Clean Fuel Production Advantage: CEFC's Report Highlights the Country's Strengths in Mineral and Aviation Sector Clean Energy Production

Australia's potential $36bn investment in clean fuels faces support from domestic investors?
Australia's potential $36bn investment in clean fuels faces support from domestic investors?

Australia's potential $36 billion investment in clean fuels: Will financial backers in the nation embrace this prospect?

In a recent report, the Clean Energy Finance Corporation (CEFC) and Deloitte suggest that Australia has a significant opportunity to capture the demand for low-carbon liquid fuels (LCLF), which could be worth $36 billion by 2050.

The production of LCLF relies on various feedstocks, including waste, agricultural residue, biomass, sorghum, used cooking oils, and even tallow and canola, which are currently being exported for LCLF production. This industry could revitalize manufacturing hubs and create skilled careers in regions affected by the decline of fossil fuels.

Over a third of liquid fuel demand in Australia comes from road transport, where electrification is underway. However, sectors that can't electrify, such as mining and aviation, are identified as key contributors to the demand for LCLF. Ian Learmonth, CEFC's chief executive, states that LCLFs are the next best hope for these sectors and that policy accelerators like mandates, certification schemes, and offsets are key to assisting the industry reach scale.

The report identifies seven 'market accelerators' that could pave the way for a LCLF boom in Australia, one of which is the use of concessional finance to de-risk private investments. However, investment in LCLF remains risky due to the maturity of the market, complicated supply chains, and the need for steady feedstock suppliers and offtake partners.

Australia's largest airline, Qantas, imported 2 million litres of sustainable aviation fuel in May 2023, marking the largest ever commercial import of sustainable aviation fuel in Australia. This move underscores the growing demand for LCLF, with over 50% expected to come from aviation under all modelled scenarios between 2030 and 2050.

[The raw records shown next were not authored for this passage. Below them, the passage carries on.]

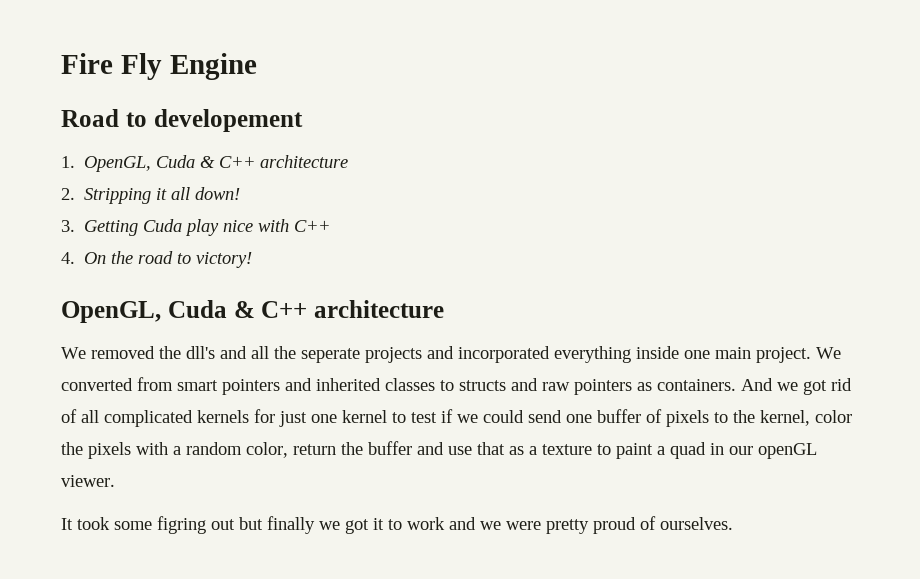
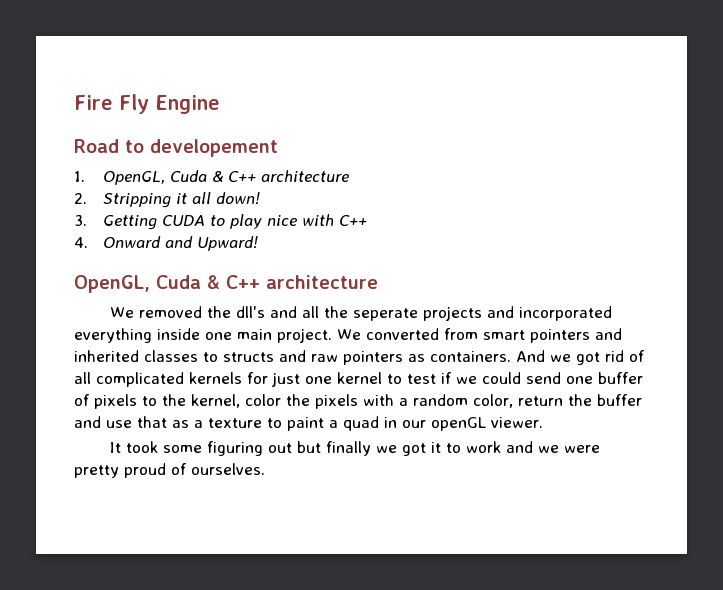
[143,219,183,232] Cuda -> [162,215,226,226] CUDA to
[84,251,253,268] On the road to victory! -> [103,236,259,251] Onward and Upward!
[157,516,206,534] figring -> [206,441,263,456] figuring

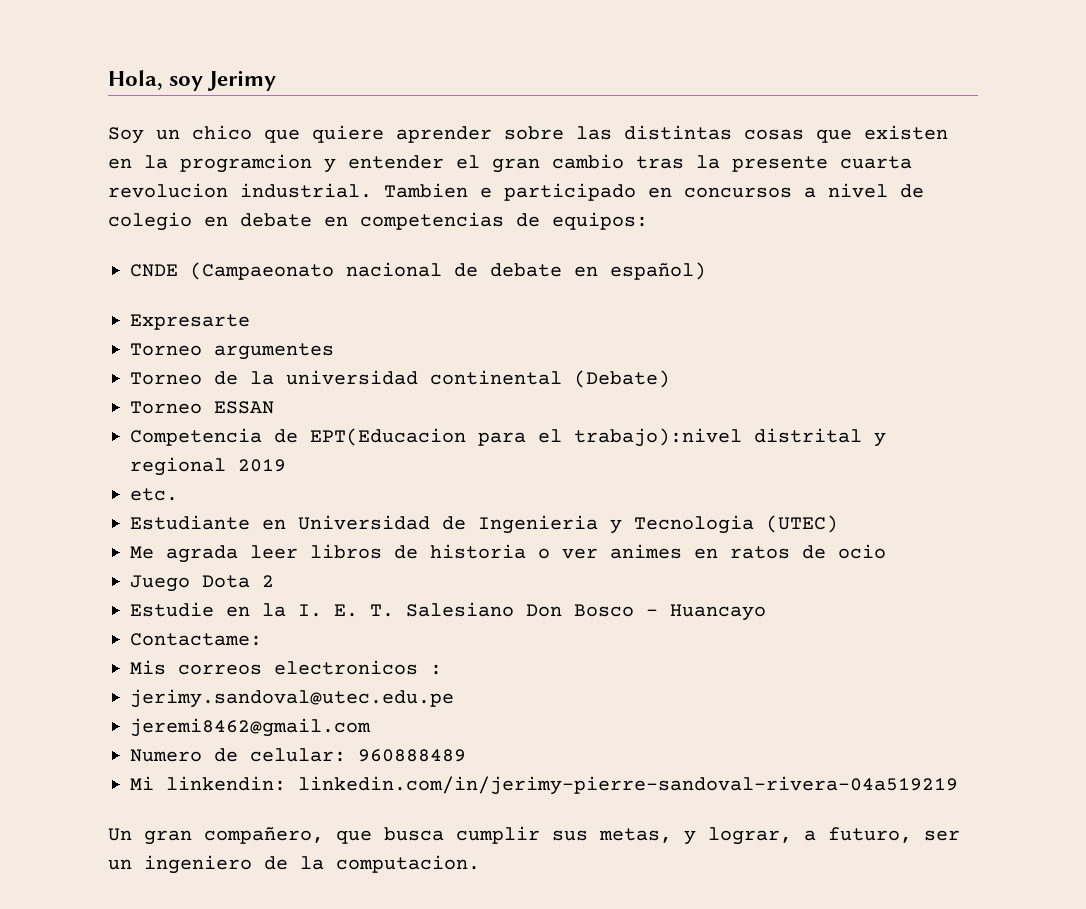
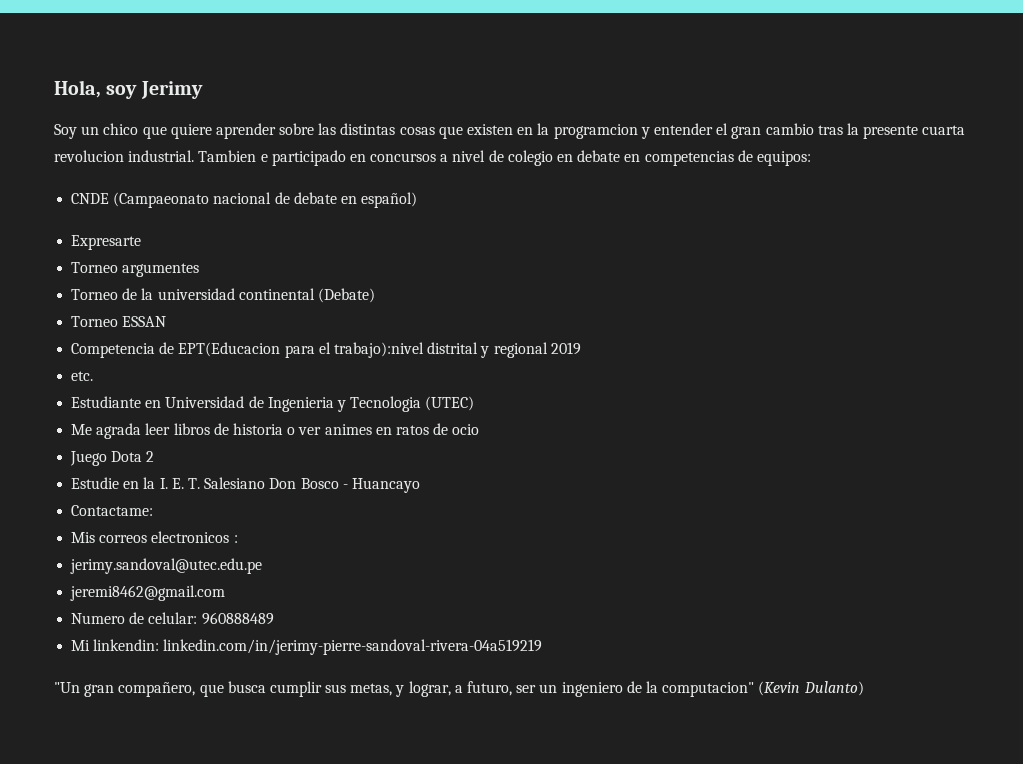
[108,828,132,841] Un -> [54,682,80,693] "Un
[336,855,480,873] computacion. -> [662,681,864,697] computacion" (Kevin Dulanto)

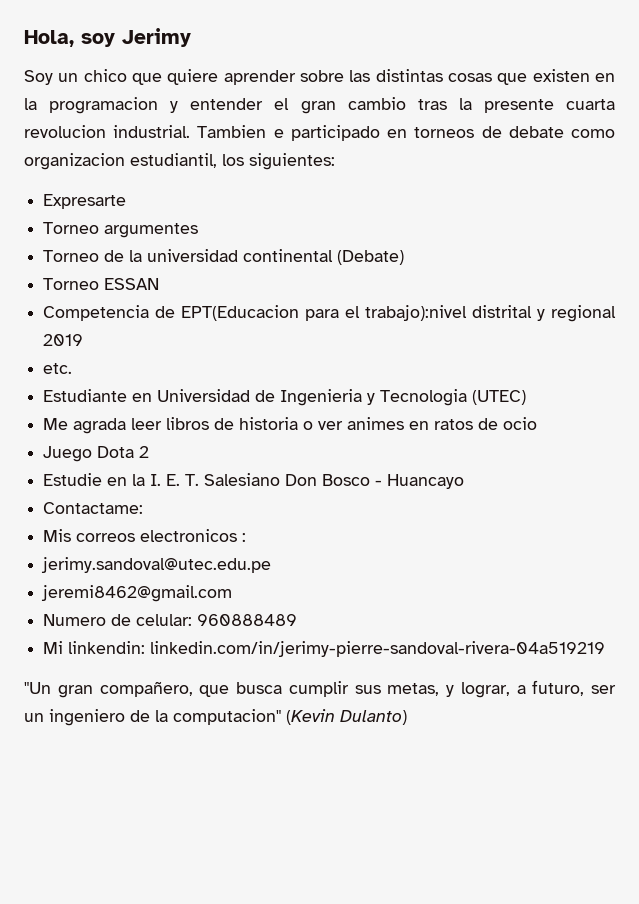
[553,124,638,139] programcion -> [49,97,159,114] programacion
[370,150,811,166] [71,192,418,208] concursos a nivel de colegio en debate en competencias de equipos: // CNDE (Campaeonato nacional de debate en español) -> [414,126,615,138] [24,153,335,170] torneos de debate como organizacion estudiantil, los siguientes:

Scaling up Australia's LCLF industry would require cautious, optimistic navigation of waters that are simultaneously risky and rewarding. The report makes a convincing case for LCLF to be amongst the candidates for funding, but its caveats are noteworthy. Rupert Maloney, CEFC's executive director, emphasizes that exporting the raw materials for LCLF production misses the opportunity to build the industry domestically, highlighting the potential for regional development, national resilience, and emissions reduction.

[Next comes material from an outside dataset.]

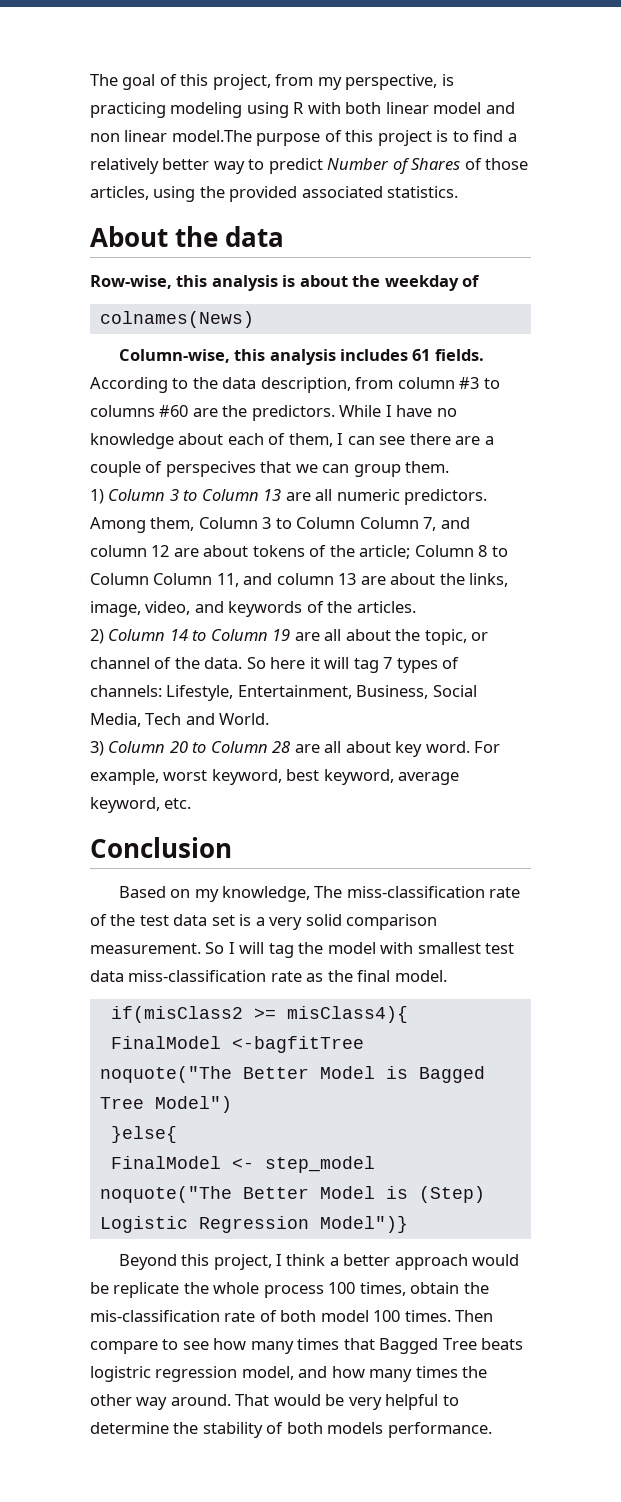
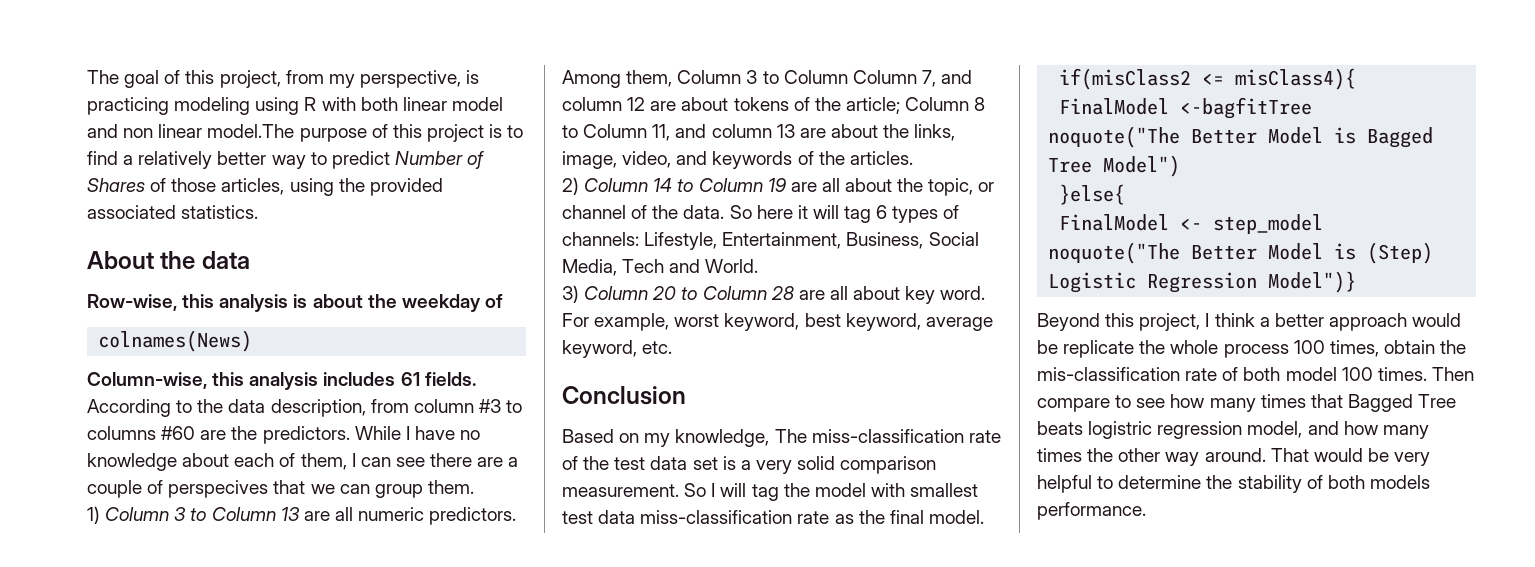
[153,573,213,585] Column -> (648, 131) none
[383,657,393,669] 7 -> [876,205,888,219] 6
[253,1008,276,1019] >= -> [1202,73,1225,85] <=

Key stakeholders in Australia's LCLF industry include GrainCorp with partners Ampol and IFM Investors, the Australian federal government via grants to tech developers like Licella, and the Queensland state government through policy support. These efforts focus on leveraging local agricultural resources and infrastructure enhancements to build a domestic LCLF industry.

However, the report does not provide information on who is currently funding sustainable aviation fuels, and other forms of capital might need to take a seat at the table before institutional capital considers investing in LCLF. As Australia's financiers look for the next big thing as its legacy industries decarbonize, LCLF could be a potential candidate due to a first mover advantage.

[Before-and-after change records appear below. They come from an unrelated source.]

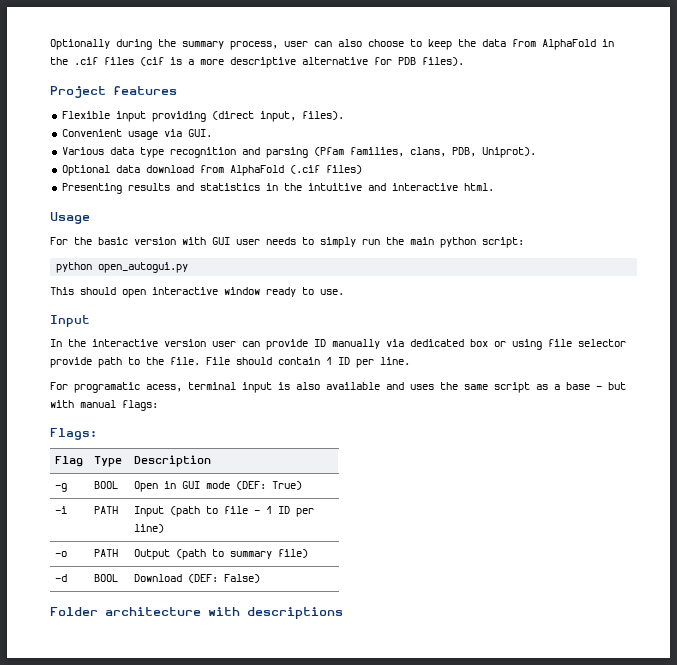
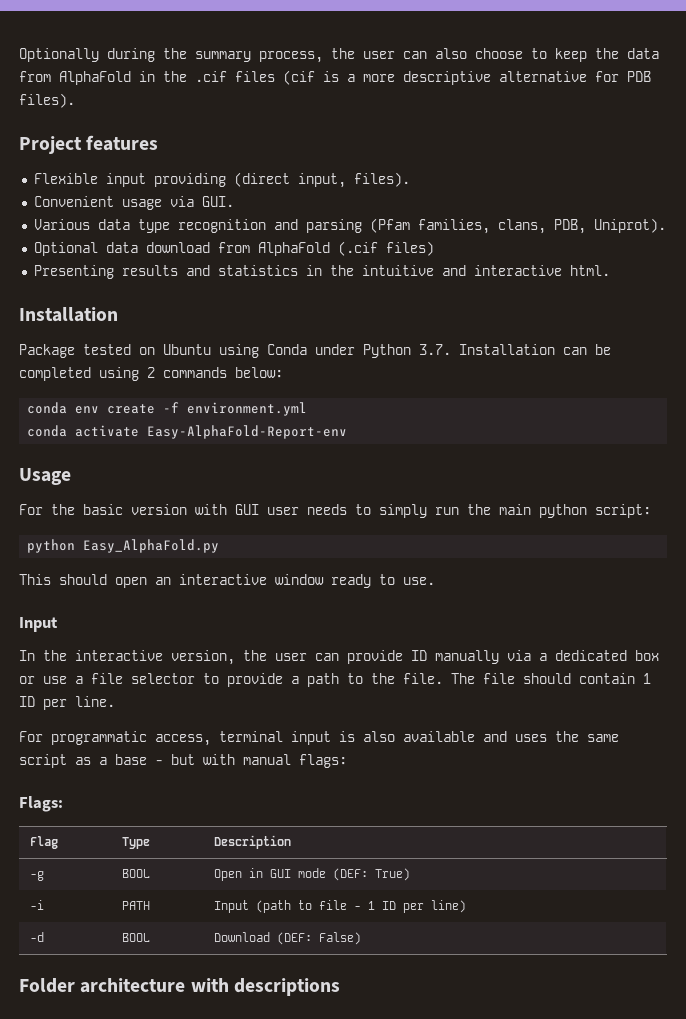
(278, 45) none -> [331,48,355,59] the
(494, 187) none -> [19,307,118,322] [19,344,611,358] [19,367,283,381] [27,402,308,416] [27,425,348,439] // Installation // Package tested on Ubuntu using Conda under Python 3.7. Installation can be completed using 2 commands below: // conda env create -f environment.yml // conda activate Easy-AlphaFold-Report-env
[98,262,189,273] open_autogui.py -> [83,539,220,553] Easy_AlphaFold.py
(146, 293) none -> [155,577,171,585] an
[164,339,206,347] version -> [171,650,267,665] version, the
(404, 343) none -> [539,653,547,661] a
[512,339,626,350] [50,357,92,368] using file selector provide -> [43,673,299,687] use a file selector to provide a
[206,357,230,365] File -> [451,673,515,684] The file
[74,382,182,393] programatic acess, -> [51,731,211,746] programmatic access,
[55,551,68,557] [94,549,119,557] [134,549,309,560] // -o | PATH | Output (path to summary file) -> (466, 906) none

References: 1. CEFC and Deloitte Report 2. Microsoft's Climate Innovation Fund 3. AUD 8 million grant to Licella 4. Queensland State Government support for biofuel projects 5. GrainCorp, Ampol, and IFM Investors' SAF project

The use of concessional finance could de-risk private investments in the growth of Australia's low-carbon liquid fuels (LCLF) industry, as advocated in the CEFC and Deloitte Report. As Australia's financiers seek the next big investment opportunity with a first mover advantage, the LCLF industry, particularly in sectors like mining and aviation, could be a promising candidate due to the increasing demand for LCLF and the potential for regional development and emissions reduction, as emphasized by Rupert Maloney, CEFC's executive director.